**WORK INSTRUCTIONS:** The answer must be an exact copy of the records below, with every picture left out.

----

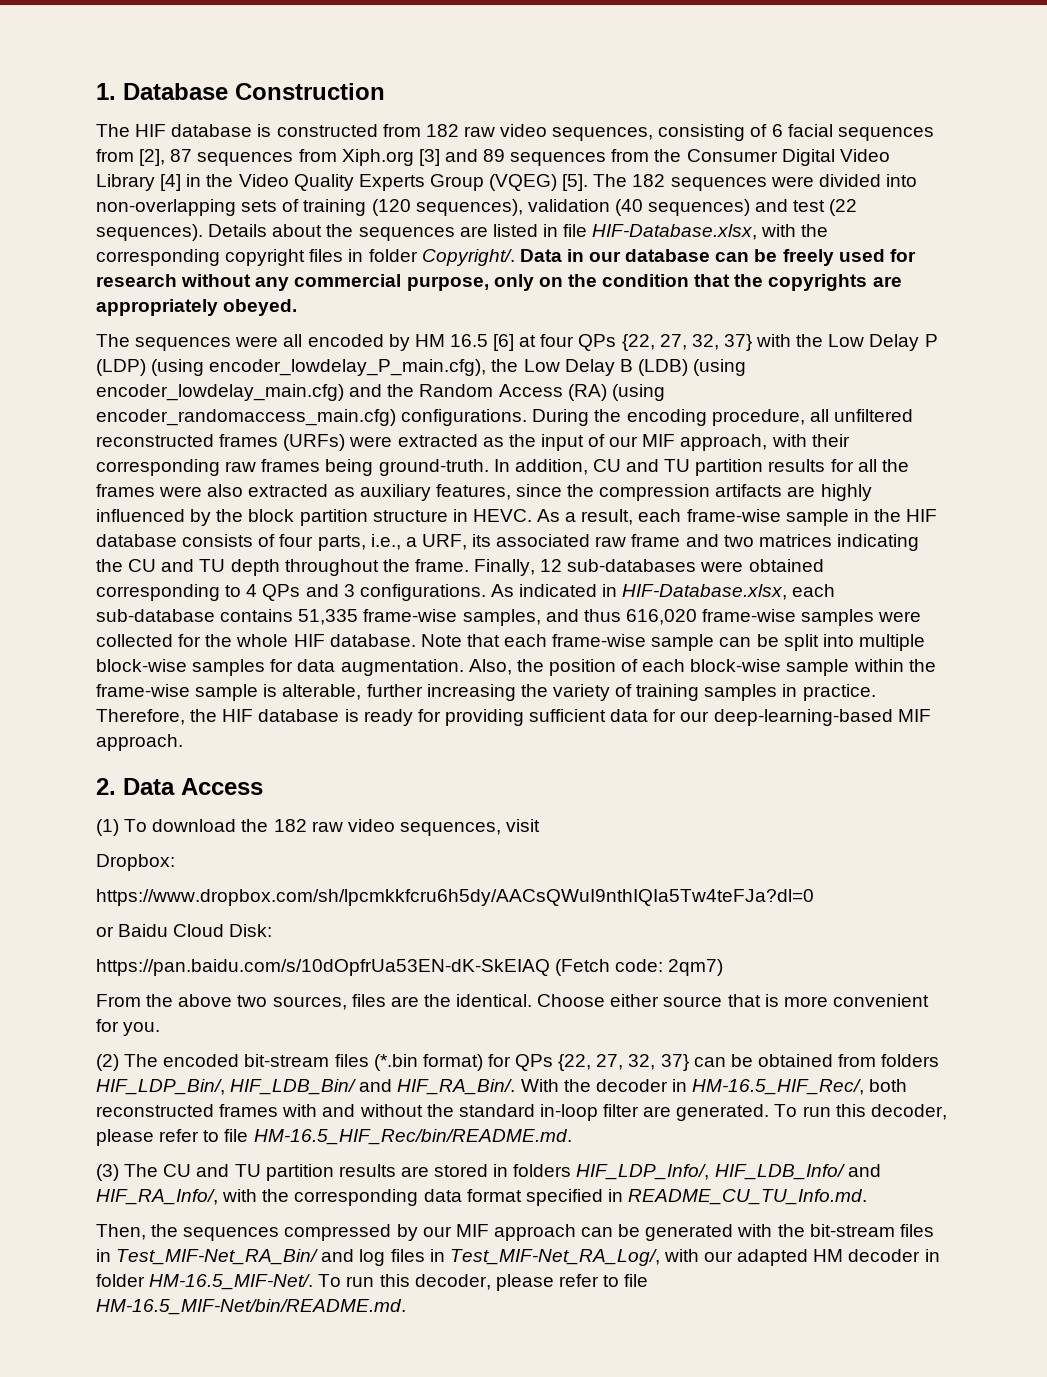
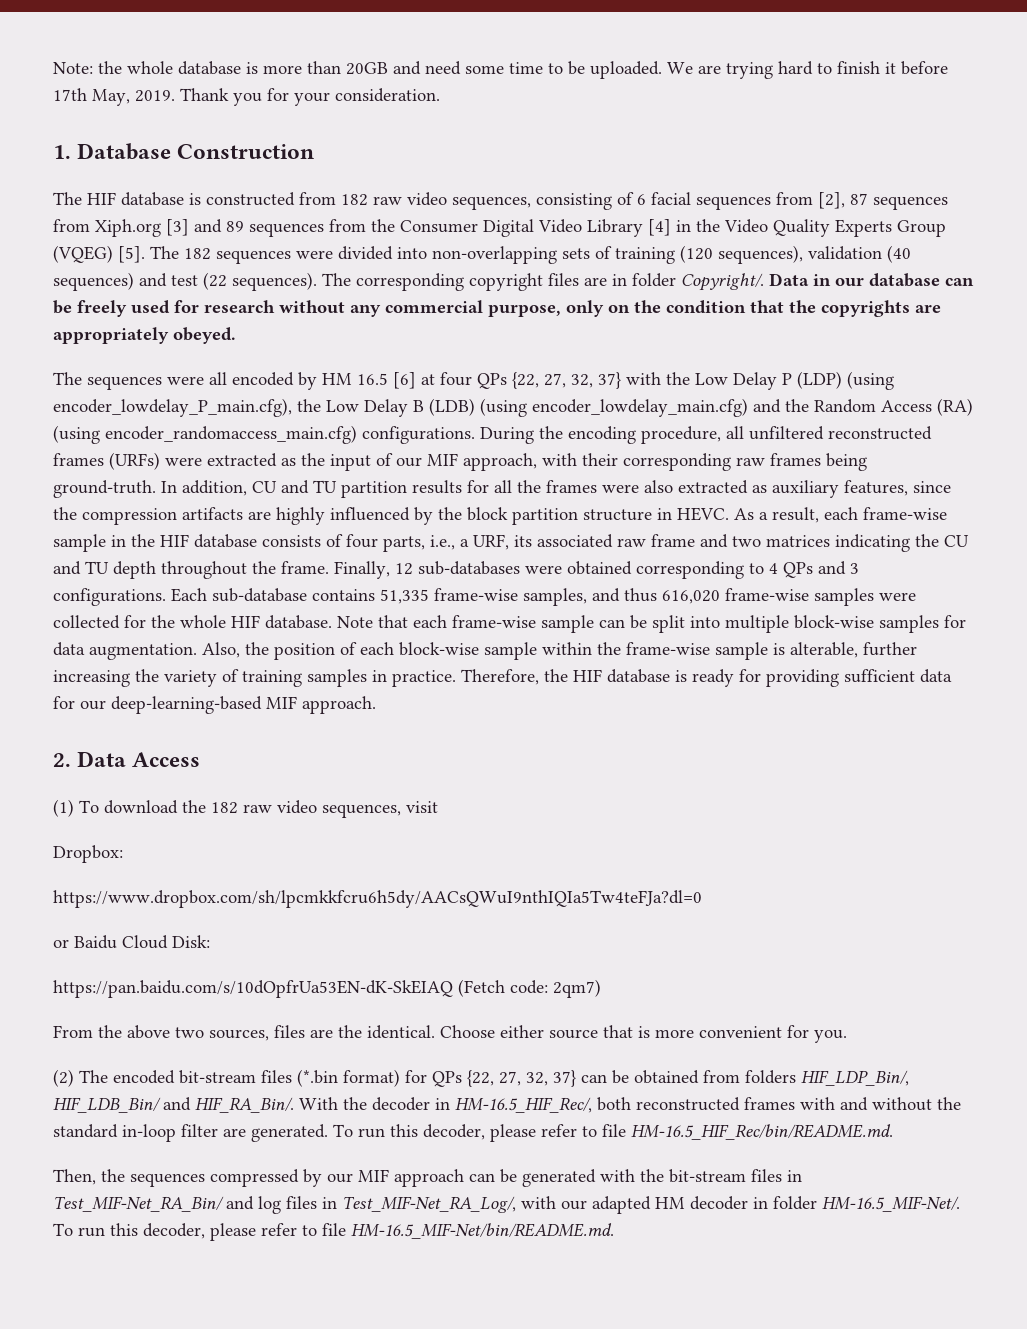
(96, 91) none -> [53,61,948,79] [53,88,440,106] Note: the whole database is more than 20GB and need some time to be uploaded. We are trying hard to finish it before 17th May, 2019. Thank you for your consideration. //
[208,224,829,241] Details about the sequences are listed in file HIF-Database.xlsx, with the -> [322,273,351,286] The
(344, 255) none -> [584,277,607,286] are
[490,584,836,600] As indicated in HIF-Database.xlsx, each -> [171,588,207,602] Each
[96,1164,881,1181] [96,1189,868,1206] // (3) The CU and TU partition results are stored in folders HIF_LDP_Info/, HIF_LDB_Info/ and HIF_RA_Info/, with the corresponding data format specified in README_CU_TU_Info.md. -> (893, 1132) none

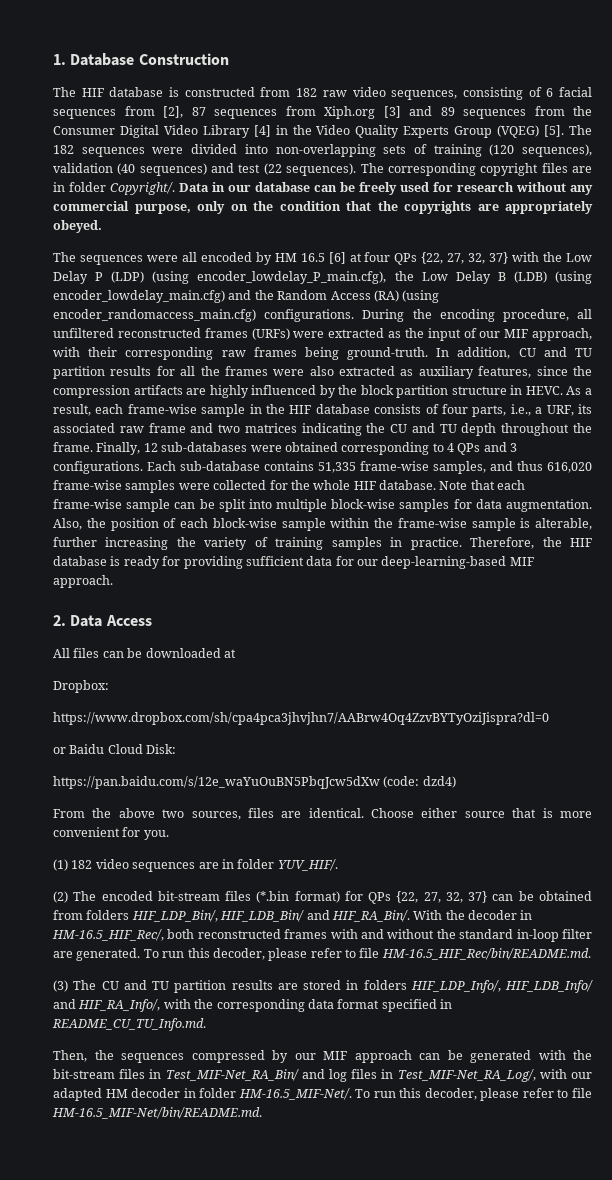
[53,61,948,79] [53,88,440,106] Note: the whole database is more than 20GB and need some time to be uploaded. We are trying hard to finish it before 17th May, 2019. Thank you for your consideration. // -> (53, 59) none
[53,799,438,818] (1) To download the 182 raw video sequences, visit -> [53,648,236,658] All files can be downloaded at
[53,890,702,908] https://www.dropbox.com/sh/lpcmkkfcru6h5dy/AACsQWuI9nthIQIa5Tw4teFJa?dl=0 -> [53,712,549,725] https://www.dropbox.com/sh/cpa4pca3jhvjhn7/AABrw4Oq4ZzvBYTyOziJispra?dl=0
[53,979,601,998] https://pan.baidu.com/s/10dOpfrUa53EN-dK-SkEIAQ (Fetch code: 2qm7) -> [53,776,456,789] https://pan.baidu.com/s/12e_waYuOuBN5PbqJcw5dXw (code: dzd4)
[338,1025,362,1038] the -> (302, 814) none
(847, 1036) none -> [53,859,338,872] // (1) 182 video sequences are in folder YUV_HIF/.
(893, 1132) none -> [53,980,593,993] [53,999,452,1012] [52,1018,206,1031] // (3) The CU and TU partition results are stored in folders HIF_LDP_Info/, HIF_LDB_Info/ and HIF_RA_Info/, with the corresponding data format specified in README_CU_TU_Info.md.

----

**TASK OUTPUT:**
(96, 91) none -> [53,61,948,79] [53,88,440,106] Note: the whole database is more than 20GB and need some time to be uploaded. We are trying hard to finish it before 17th May, 2019. Thank you for your consideration. //
[208,224,829,241] Details about the sequences are listed in file HIF-Database.xlsx, with the -> [322,273,351,286] The
(344, 255) none -> [584,277,607,286] are
[490,584,836,600] As indicated in HIF-Database.xlsx, each -> [171,588,207,602] Each
[96,1164,881,1181] [96,1189,868,1206] // (3) The CU and TU partition results are stored in folders HIF_LDP_Info/, HIF_LDB_Info/ and HIF_RA_Info/, with the corresponding data format specified in README_CU_TU_Info.md. -> (893, 1132) none

[53,61,948,79] [53,88,440,106] Note: the whole database is more than 20GB and need some time to be uploaded. We are trying hard to finish it before 17th May, 2019. Thank you for your consideration. // -> (53, 59) none
[53,799,438,818] (1) To download the 182 raw video sequences, visit -> [53,648,236,658] All files can be downloaded at
[53,890,702,908] https://www.dropbox.com/sh/lpcmkkfcru6h5dy/AACsQWuI9nthIQIa5Tw4teFJa?dl=0 -> [53,712,549,725] https://www.dropbox.com/sh/cpa4pca3jhvjhn7/AABrw4Oq4ZzvBYTyOziJispra?dl=0
[53,979,601,998] https://pan.baidu.com/s/10dOpfrUa53EN-dK-SkEIAQ (Fetch code: 2qm7) -> [53,776,456,789] https://pan.baidu.com/s/12e_waYuOuBN5PbqJcw5dXw (code: dzd4)
[338,1025,362,1038] the -> (302, 814) none
(847, 1036) none -> [53,859,338,872] // (1) 182 video sequences are in folder YUV_HIF/.
(893, 1132) none -> [53,980,593,993] [53,999,452,1012] [52,1018,206,1031] // (3) The CU and TU partition results are stored in folders HIF_LDP_Info/, HIF_LDB_Info/ and HIF_RA_Info/, with the corresponding data format specified in README_CU_TU_Info.md.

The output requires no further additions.